@Anonmousse
I havent RTFT but can I ask what the posters who think everyone should only own 1 house, think people who are living somewhere short term should live?
Eg- students
People leaving their parents home
People moving to a new area but unsure of preferred areas
People on temporary/6 months contracts
People whose own house is having renovations/is uninhabitable
Also re holiday homes - which are ethical? Is a hotel ok? What about a caravan?
Btw I dont have a btl or holiday home.
Those are people for whom the private rental market tends to work relatively well - in full time work, young, don't mind the instability, no kids, no pets, no disability requiring adaptations...
It's everyone else who I worry about. Simply by means of inheriting a dog - though nothing else changed at the same time - I went from being someone who could pick and choose where I live to someone who has to be grateful for whatever damp shithole I can find to rent. That was despite being (last time I was househunting) working full time in a well paid job (significantly above national average), always paying the rent on time and the dog being thoroughly house trained, non-destructive and non-barky.
Every time my tenancy comes up for renewal, I hold my breath and fear eviction, as I know that the risk of not being able to find a new tenancy is real, as is the consequential risk of street homelessness.
I don't think everyone should only own one house - for some people private rental is the best available solution - but for a great many others we're only private renting because it's our only option. Those are the people who need better help and protection from the law.
I would favour much greater regulation with regards to discrimination - for instance, if a home has 2+ bedrooms then they shouldn't be able to refuse to let to tenants with kids. If the home has a garden they shouldn't be able to refuse to let to dog / cat owners. If the tenant signs up to a tenancy of 1 year + then they have to allow disability adaptations. Etc., etc.
Oh, and anyone who paints over the damp before renting out a property should be strung up by their testicles in the town centre 
The current rules where LLs must give 6 months notice to evict a tenant is one of the few good things to come out of the pandemic - if you're someone who finds it harder to rent then you've got much more chance of finding somewhere.

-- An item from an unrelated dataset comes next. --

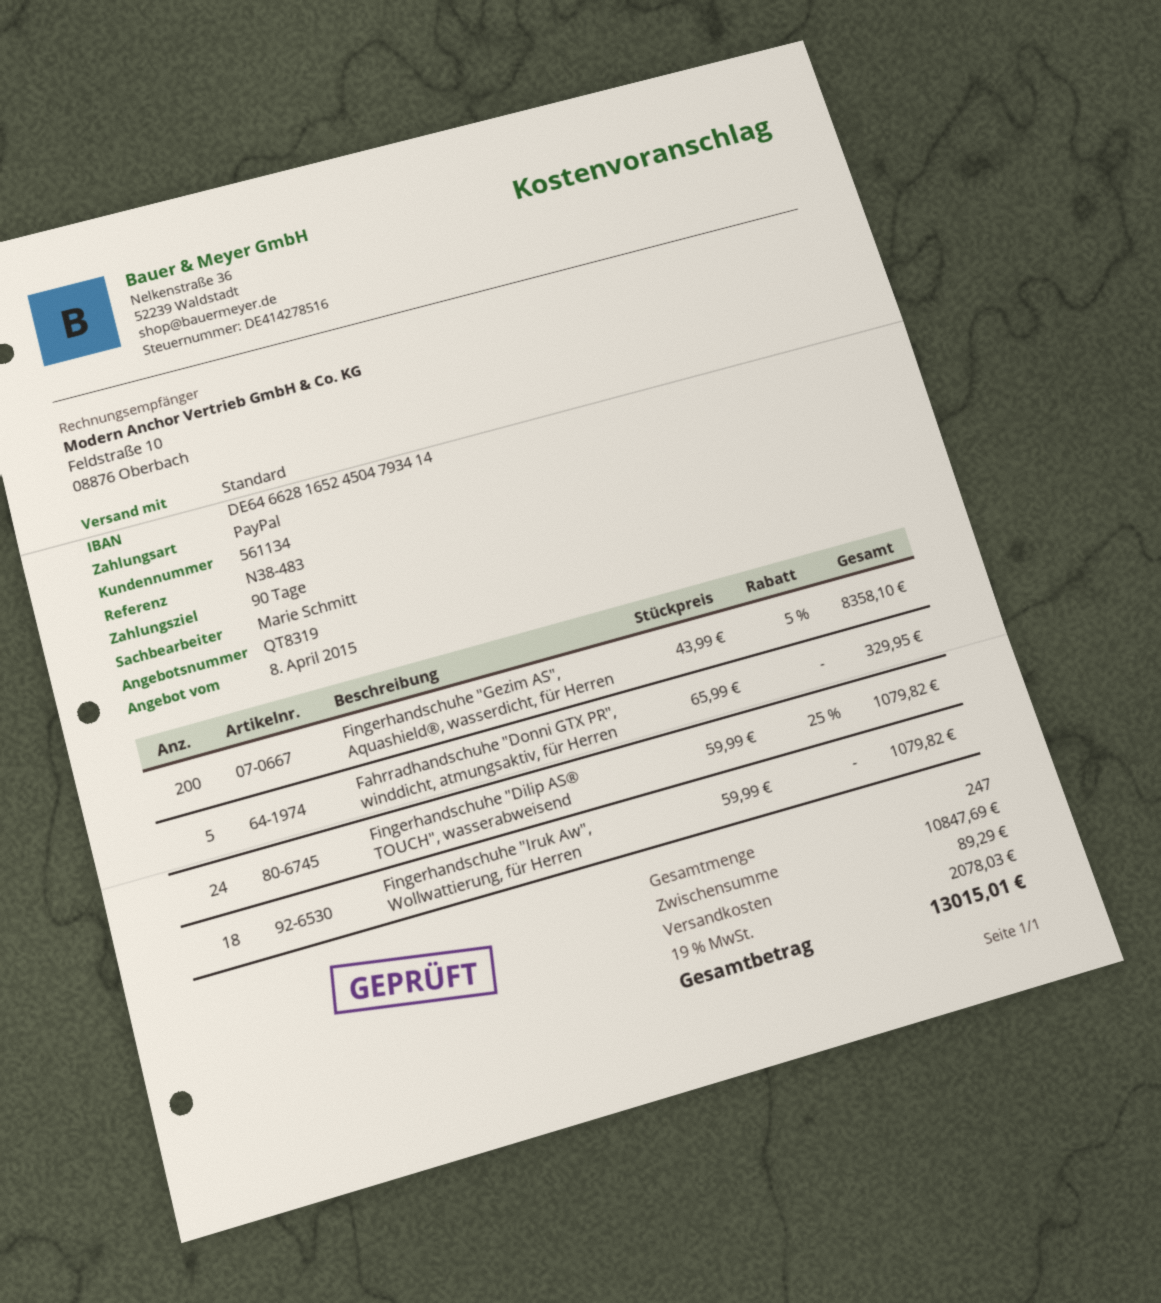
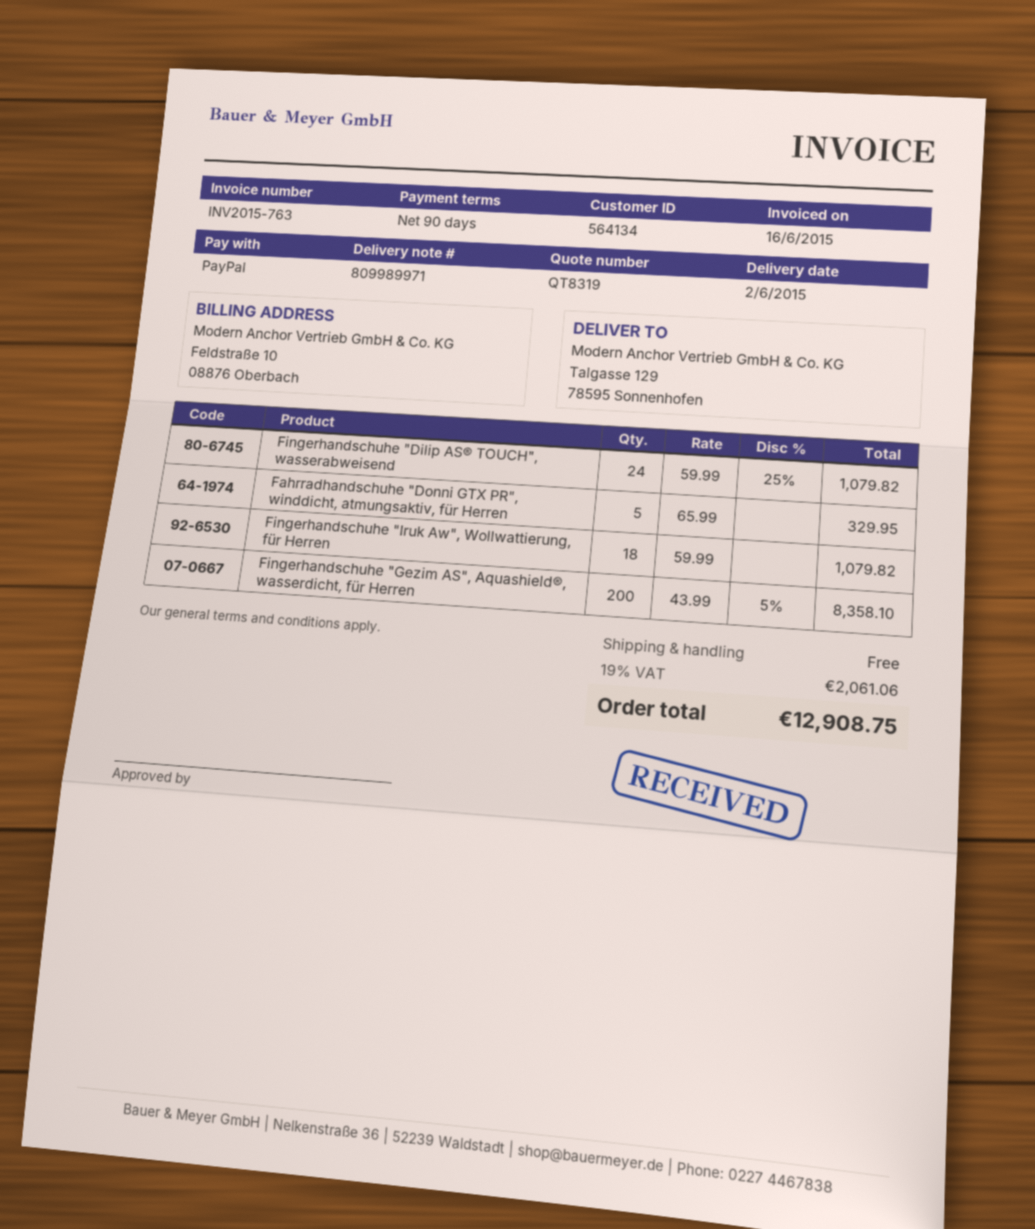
customer number: 561134 -> 564134
shipping: 89.29 -> 0.00
tax: 19% = 2078.03 -> 19% = 2061.06
total: 13015.01 -> 12908.75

I'd also favour a massive expansion in social housing - because the current situation where the government is paying out housing benefit to landlords is madness. They could spend less money in the medium-long term building / buying new social housing and have an asset to show for it at the end. At the moment it's just a never-ending spend, straight from public coffers to the pockets of private landlords.
As the OBR says
"We expect overall housing benefit spending in 2018-19 to total £23.4 billion, with 4.6 million recipients paid an average of £5,035 each. That would represent 2.9 per cent of total public spending and 1.1 per cent of national income."
obr.uk/forecasts-in-depth/tax-by-tax-spend-by-spend/welfare-spending-housing-benefit/
Hotels and caravans are ethical - they do not displace permanent local residents - but holiday homes (and worse, second homes that spend the majority of the year uninhabited so don't even contribute to tourism) are not ethical for that very same reason.